Le Tribunal fédéral commence par rappeler la lettre de l’art. 754 CO selon lequel les membres du conseil d’administration et toutes les personnes qui s’occupent de la gestion ou de la liquidation répondent à l’égard de la société, de même qu’envers chaque actionnaire ou créancier social, du dommage qu’ils leur causent en manquant intentionnellement ou par négligence à leurs devoirs.
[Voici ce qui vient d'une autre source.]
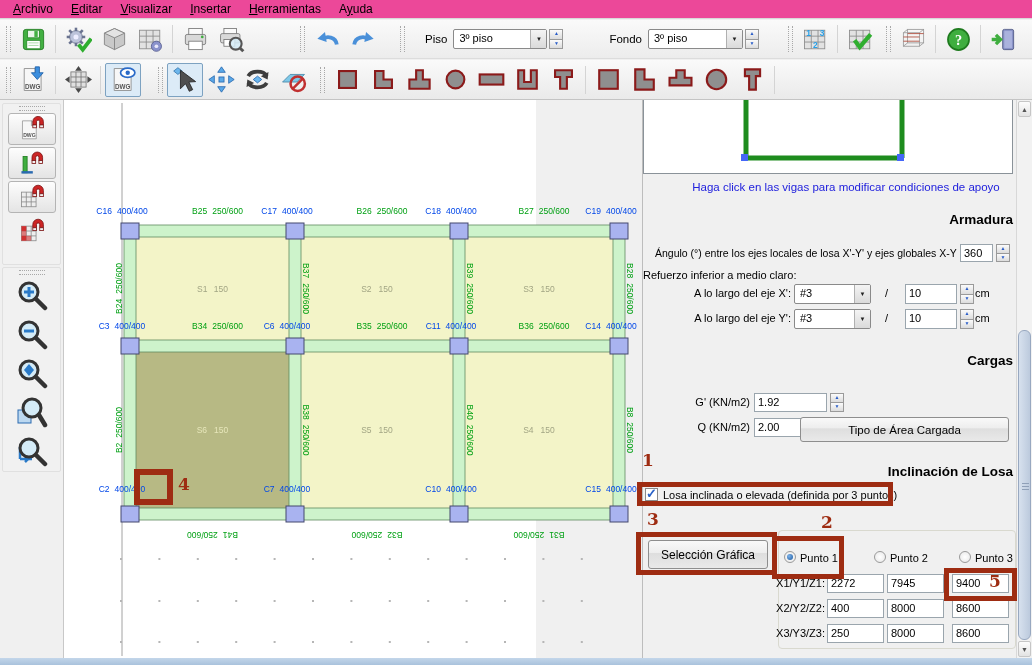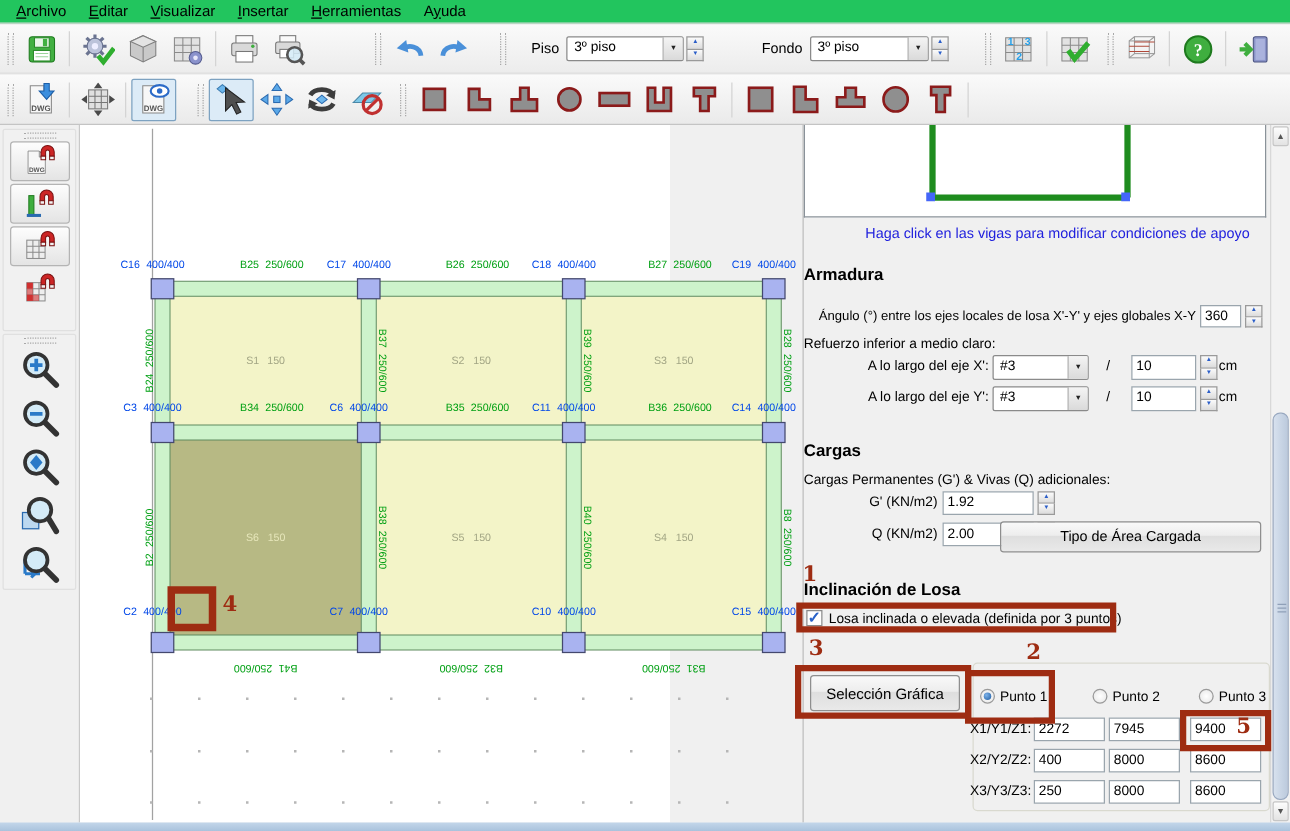--- a/index.html
+++ b/index.html
@@ -1,21 +1,21 @@
 <!DOCTYPE html>
 <html><head>
 <meta charset="utf-8">
 <style>
   * { margin:0; padding:0; box-sizing:border-box; }
   body { background:#888; }
   #app { position:relative; width:1032px; height:665px; background:#f0f0f0;
          font-family:"Liberation Sans", sans-serif; overflow:hidden; font-size:11px; color:#000; }
 
   
-  #menubar { position:absolute; left:0; top:0; width:1032px; height:19px; background:#22c55e;
+  #menubar { position:absolute; left:0; top:0; width:1032px; height:19px; background:#ec4899;
              border-bottom:1px solid #d9d9d9; display:flex; align-items:center; padding-left:4px; font-size:12px; }
   .menu-item { padding:1px 9px 2px; cursor:default; }
 
   
   #toolbar1 { position:absolute; left:0; top:20px; width:1032px; height:39px;
               background:linear-gradient(#fafafa,#ececec); border-bottom:1px solid #dcdcdc; }
   #toolbar2 { position:absolute; left:0; top:60px; width:1032px; height:40px;
               background:linear-gradient(#fafafa,#eaeaea); border-bottom:1px solid #c4c4c4; }
   .tgroup { position:absolute; top:0; height:100%; display:flex; align-items:center; }
   .grip { width:5px; height:26px; border-left:1px dotted #a8a8a8; border-right:1px dotted #a8a8a8; margin:0 4px 0 2px; }
@@ -46,21 +46,21 @@
 
   
   #canvas { position:absolute; left:63px; top:100px; width:473px; height:558px; background:#fff;
             border-left:1px solid #c8c8c8; }
   #plan { position:absolute; left:0; top:0; }
 
   
   #rightpanel { position:absolute; left:642px; top:100px; width:374px; height:558px; background:#f0f0f0;
                 border-left:1px solid #bdbdbd; }
   .abs { position:absolute; }
-  .heading { width:370px; text-align:left; font-weight:bold; font-size:13.5px; }
+  .heading { width:370px; text-align:right; font-weight:bold; font-size:13.5px; }
   .link-label { width:370px; text-align:center; font-size:11.5px;padding-left:36px; }
   .rlabel { font-size:11px; }
   .field { background:#fff; border:1px solid #9aa5ad; font-size:11px; padding:2px 3px; }
   .btn { border:1px solid #8e8e8e; border-radius:3px; color:#000;
          background:linear-gradient(#f9f9f9 0%, #ededed 45%, #dedede 46%, #e9e9e9 100%);
          display:flex; align-items:center; justify-content:center; }
   .cb { width:13px; height:13px; background:#fff; border:1px solid #8a8a8a; position:relative; }
   .cb::after { content:"\2713"; position:absolute; left:0px; top:-3px; font-size:13px; font-weight:bold; color:#2a62c8; }
   .radio { width:12px; height:12px; border-radius:50%; border:1px solid #9a9a9a; background:radial-gradient(#ffffff,#e6e6e6); }
   .radio.sel::after { content:""; display:block; width:6px; height:6px; margin:2px; border-radius:50%;
@@ -739,21 +739,20 @@
   <div class="abs spin" style="left:994px;top:244px;height:18px">
       <div>▲</div>
       <div>▼</div>
     </div>
 
   <div class="abs rlabel" style="left:643px;top:269px">Refuerzo inferior a medio claro:</div>
 
   <div id="ejerows"></div>
 
   <div class="abs heading" style="left:643px;top:353px">Cargas</div>
-  <div class="abs rlabel" style="left:643px;top:378px">Cargas Permanentes (G') &amp; Vivas (Q) adicionales:</div>
 
   <div class="abs rlabel" style="left:655px;top:396px;width:95px;text-align:right">G' (KN/m2)</div>
   <div class="abs field" style="left:754px;top:393px;width:73px;height:19px">1.92</div>
   <div class="abs spin" style="left:828px;top:393px;height:19px">
       <div>▲</div>
       <div>▼</div>
     </div>
 
   <div class="abs rlabel" style="left:655px;top:421px;width:95px;text-align:right">Q (KN/m2)</div>
   <div class="abs field" style="left:754px;top:418px;width:73px;height:19px">2.00</div>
La lecture de cette disposition crée l’impression qu’aussi bien la société, que l’actionnaire ou le créancier social peuvent indistinctement ouvrir action en responsabilité contre les organes d’une société, pour autant que leur comportement ait été inadéquat. Toutefois, le Tribunal fédéral avait limité la possibilité d’un concours d’actions dans les cas où la société était en faillite et qu’aussi bien la société que les créanciers sociaux et/ou actionnaires avaient subi un préjudice, en ce sens que la société avait priorité pou engager ladite action. Il n’était jusqu’à ce jour pas clair si cette priorité pouvait s’appliquer à d’autres cas de figures. Le Tribunal fédéral a ainsi rappelé que les situations se distinguaient en fonction du type de dommage subi. Il y a essentiellement trois possibilités :


  1. Dans le premier cas, seul l’actionnaire ou le créancier social subit un dommage du fait des actions des organes de la société, à l’exclusion de tout dommage causé à la société. On parle dans ces cas de dommage direct. Le Tribunal fédéral cite comme exemple le cas où un actionnaire ou un créancier social aurait accordé un prêt à une société surendettée qu’il n’aurait pas octroyé s’il avait été au courant du surendettement. Dans ce cas, l’actionnaire ou le créancier qui aurait octroyé ce prêt subit un préjudice égal au montant non recouvré tandis que la société ne subit aucun dommage.
  2. Le deuxième cas de figure intervient que lorsque les manquements des organes sont susceptibles de causer en premier lieu un dommage à la seule société qui ne se matérialise pour le créancier ou l’actionnaire que par ricochet au moment de la faillite de la société. Dans ces cas, seule la société est habilitée à ouvrir action contre ses organes sur la base de l’art. 754 CO.
  3. Le troisième cas concerne des situations, plus rares, dans lesquelles on discerne à la fois un dommage direct pour le créancier ou l’actionnaire et un dommage direct pour la société. En d’autres termes, le comportement de l’organe porte directement atteinte au patrimoine de la société et à celui du créancier social. Dans ces cas-là, le créancier ou l’actionnaire ne peut agir sur la base de l’art. 754 CO que si le comportement du membre du conseil d’administration en question est constitutif d’un acte illicite, d’une culpa in contrahendo ou viole une disposition du droit des sociétés visant exclusivement à protéger les actionnaires ou les créanciers.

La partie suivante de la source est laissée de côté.